El caso es que ese supuesto contacto se convierte en la puerta de entrada a un mundo fascinante, el de unos chavales que hacen mucho más que salir de noche a las calles para utilizar cualquier muro, elemento del paisaje urbano, para dejar su pintada o creación en papel. Son gente inquieta que buscan despertar a las mentes adormecidas, llamar su atención sobre lo retorcido de este mundo capitalista en el que el individuo ha quedado reducido al mero papel de consumidor. A Thierry Guetta, su persecución de esta forma de concebir el arte como arma socio-política le lleva, en último término, a ansiar el encuentro con su máximo exponente, el escurridizo Banksy. El cara a cara se produce de una forma tan sencilla que no hace más que alimentar la sospecha. El estrafalario francés experimenta algo parecido a lo que viviría una groupie cuando es admitida en el séquito de la banda de rock del momento. Banksy le abre su mundo, le anima después a montar un documental con sus horas y horas de vídeo y, por último, le empuja a mostrar sus propias creaciones. El resultado es un éxito brutal, inesperado… O no. O un fabuloso montaje.
De cualquier forma, analizando Exit through the gift shop simplemente como producto audiovisual, más allá del debate sobre si es o no un mockumentary (falso documental), uno no puede hacer otra cosa que aplaudir. Más de hora y media de arte callejero puede convertise en una montaña difícil de escalar para el no iniciado. El mérito reside en contarlo de tal manera que el metraje se devora y la historia de estos tíos geniales atrapa y fascina. Son grafittis y montajes callejeros cuando podría ser cualquier otra cosa mientras esté contada con tal inteligencia, brío y ritmo. ¿Es la historia de Guetta demasiado buena para ser cierta? Tal vez. Pero haga usted lo que Banksy, mezcle con tanta sabiduría testimonios y grabaciones caseras, distribuya los momentos de tal forma que la transición entre lo underground y lo cómico resulte tan suave como el cambio de marchas de un vehículo de lujo.

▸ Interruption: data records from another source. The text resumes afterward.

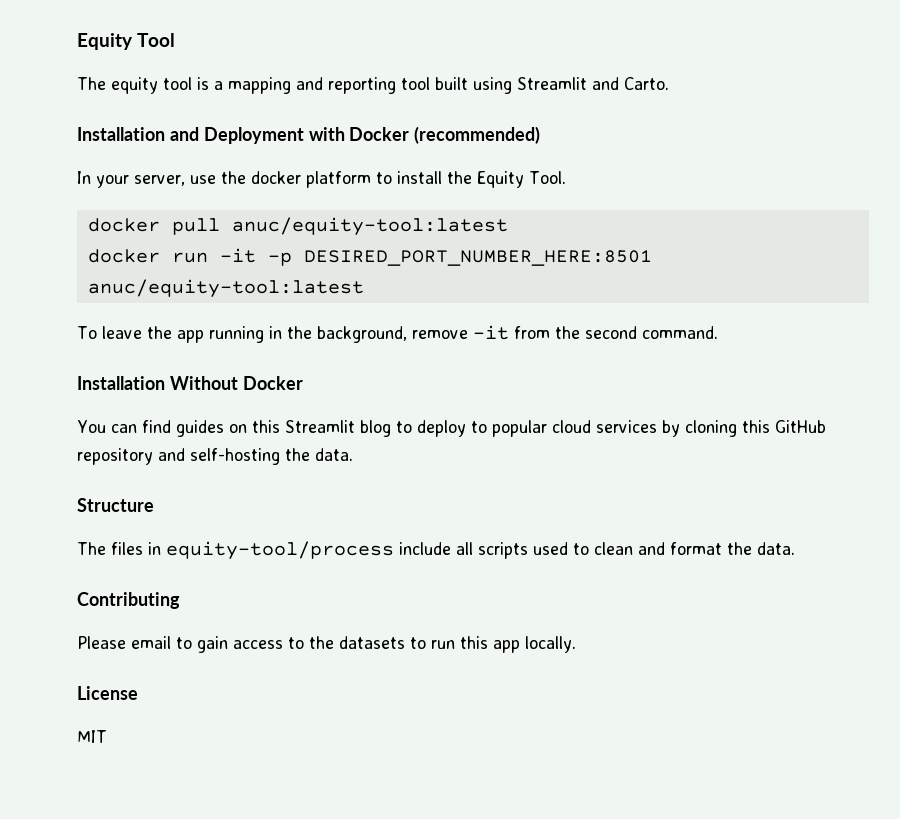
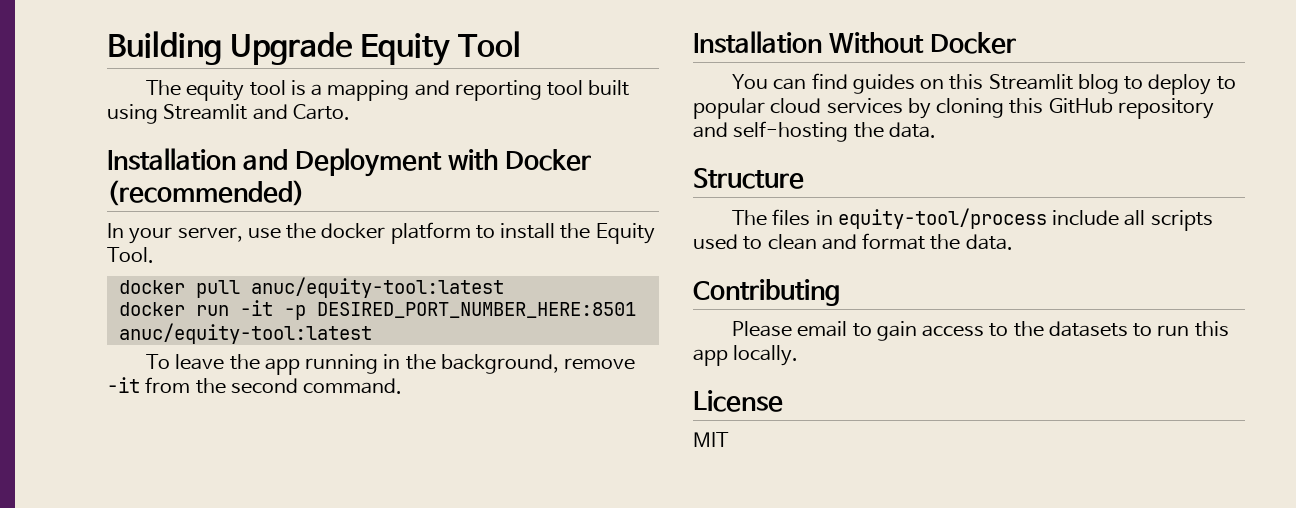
- Equity Tool
+ Building Upgrade Equity Tool

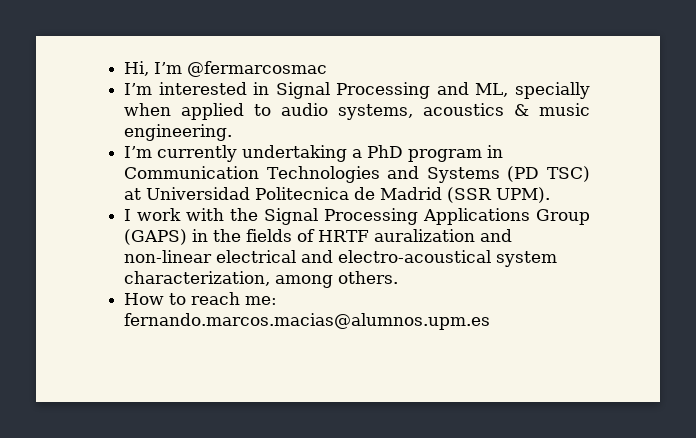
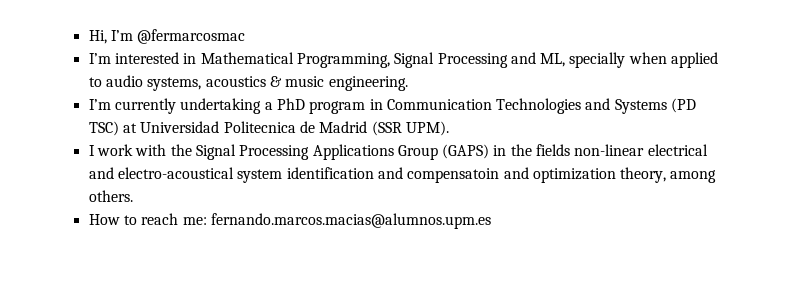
- I’m interested in Signal Processing and ML, specially when applied to audio systems, acoustics & music engineering.
+ I’m interested in Mathematical Programming, Signal Processing and ML, specially when applied to audio systems, acoustics & music engineering.
- I work with the Signal Processing Applications Group (GAPS) in the fields of HRTF auralization and non-linear electrical and electro-acoustical system characterization, among others.
+ I work with the Signal Processing Applications Group (GAPS) in the fields non-linear electrical and electro-acoustical system identification and compensatoin and optimization theory, among others.

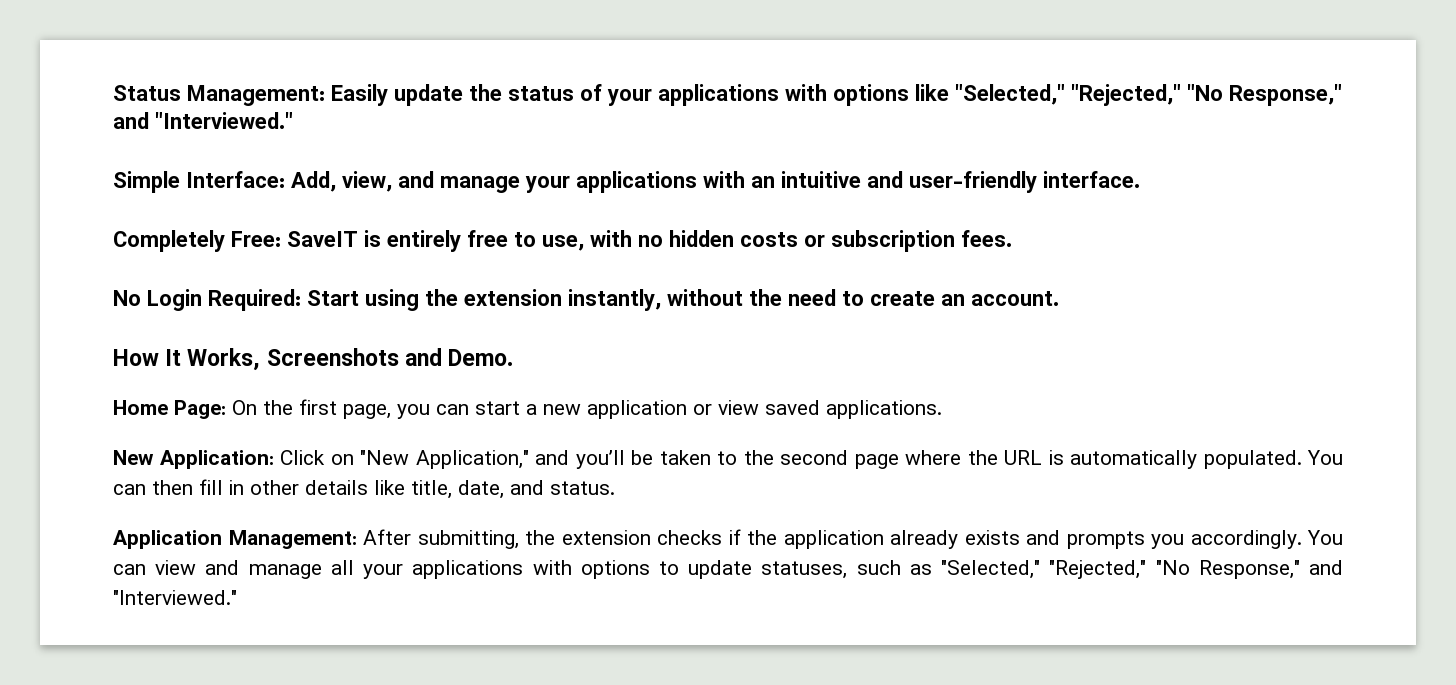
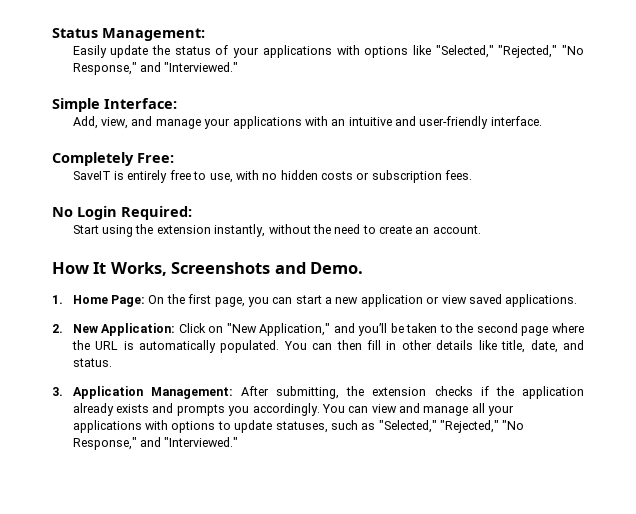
- Status Management: Easily update the status of your applications with options like "Selected," "Rejected," "No Response," and "Interviewed."
+ Status Management:
+ Easily update the status of your applications with options like "Selected," "Rejected," "No Response," and "Interviewed."
- Simple Interface: Add, view, and manage your applications with an intuitive and user-friendly interface.
+ Simple Interface:
+ Add, view, and manage your applications with an intuitive and user-friendly interface.
- Completely Free: SaveIT is entirely free to use, with no hidden costs or subscription fees.
+ Completely Free:
+ SaveIT is entirely free to use, with no hidden costs or subscription fees.
- No Login Required: Start using the extension instantly, without the need to create an account.
+ No Login Required:
+ Start using the extension instantly, without the need to create an account.
- Home Page: On the first page, you can start a new application or view saved applications.
+ 1. Home Page: On the first page, you can start a new application or view saved applications.
- New Application: Click on "New Application," and you’ll be taken to the second page where the URL is automatically populated.
+ 2. New Application: Click on "New Application," and you’ll be taken to the second page where the URL is automatically populated.
- Application Management: After submitting, the extension checks if the application already exists and prompts you accordingly.
+ 3. Application Management: After submitting, the extension checks if the application already exists and prompts you accordingly.

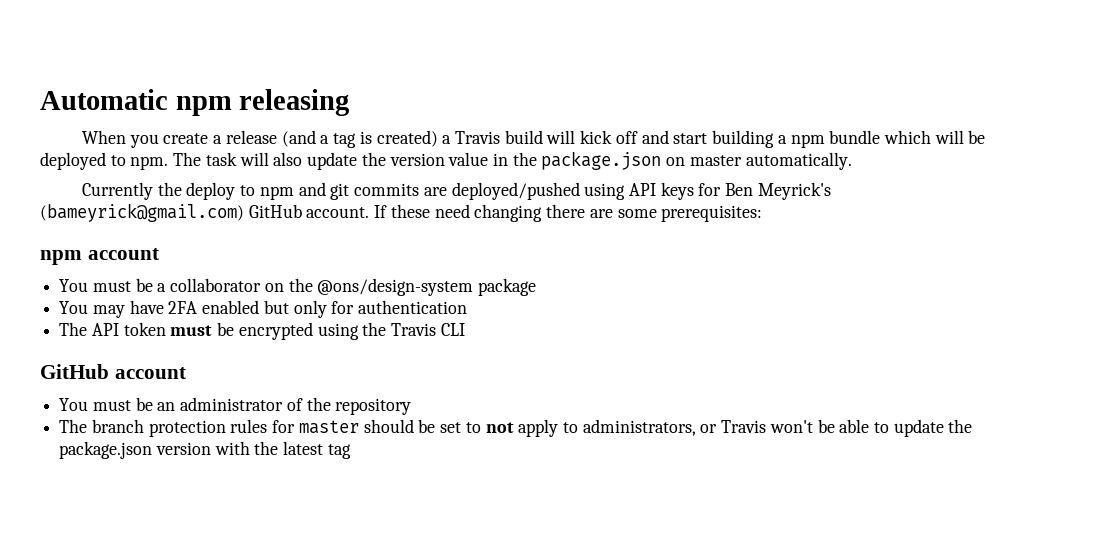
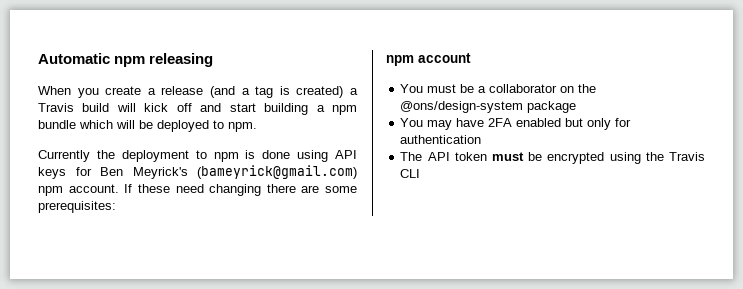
- The task will also update the version value in the package.json on master automatically.
- Currently the deploy to npm and git commits are deployed/pushed using API keys for Ben Meyrick's (bameyrick@gmail.com) GitHub account.
+ Currently the deployment to npm is done using API keys for Ben Meyrick's (bameyrick@gmail.com) npm account.
- GitHub account
- You must be an administrator of the repository
- The branch protection rules for master should be set to not apply to administrators, or Travis won't be able to update the package.json version with the latest tag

Y, sobre todo, absorbamos el mensaje. De la calle a las galerías de arte. De burlar a los agentes de la ley a succionar los millones de los más ricos, de demoler iconos y alertar sobre desigualdades a acabar colgado en una mansión junto a un Picasso. Los contrastes son bestiales. La ironía llega a su máxima expresión con el supuesto y fulgurante éxito de Guetta: un tipo salido de la nada que se harta a vender gracias al Photoshop y un pudor muy escaso. ¿Cómo es posible? ¿Se puede triunfar así, justo al contrario que Banksy, que como tantos otros fue puliendo su estilo a base de años, llamando la atención con arriesgadas performances? ¿Debemos concluir que el arte es una broma, como puede serlo este documental? Si lo es, pero nos lo venden tipos tan geniales como este señor, no nos queda más remedio que quitarnos el sombrero. Bravo.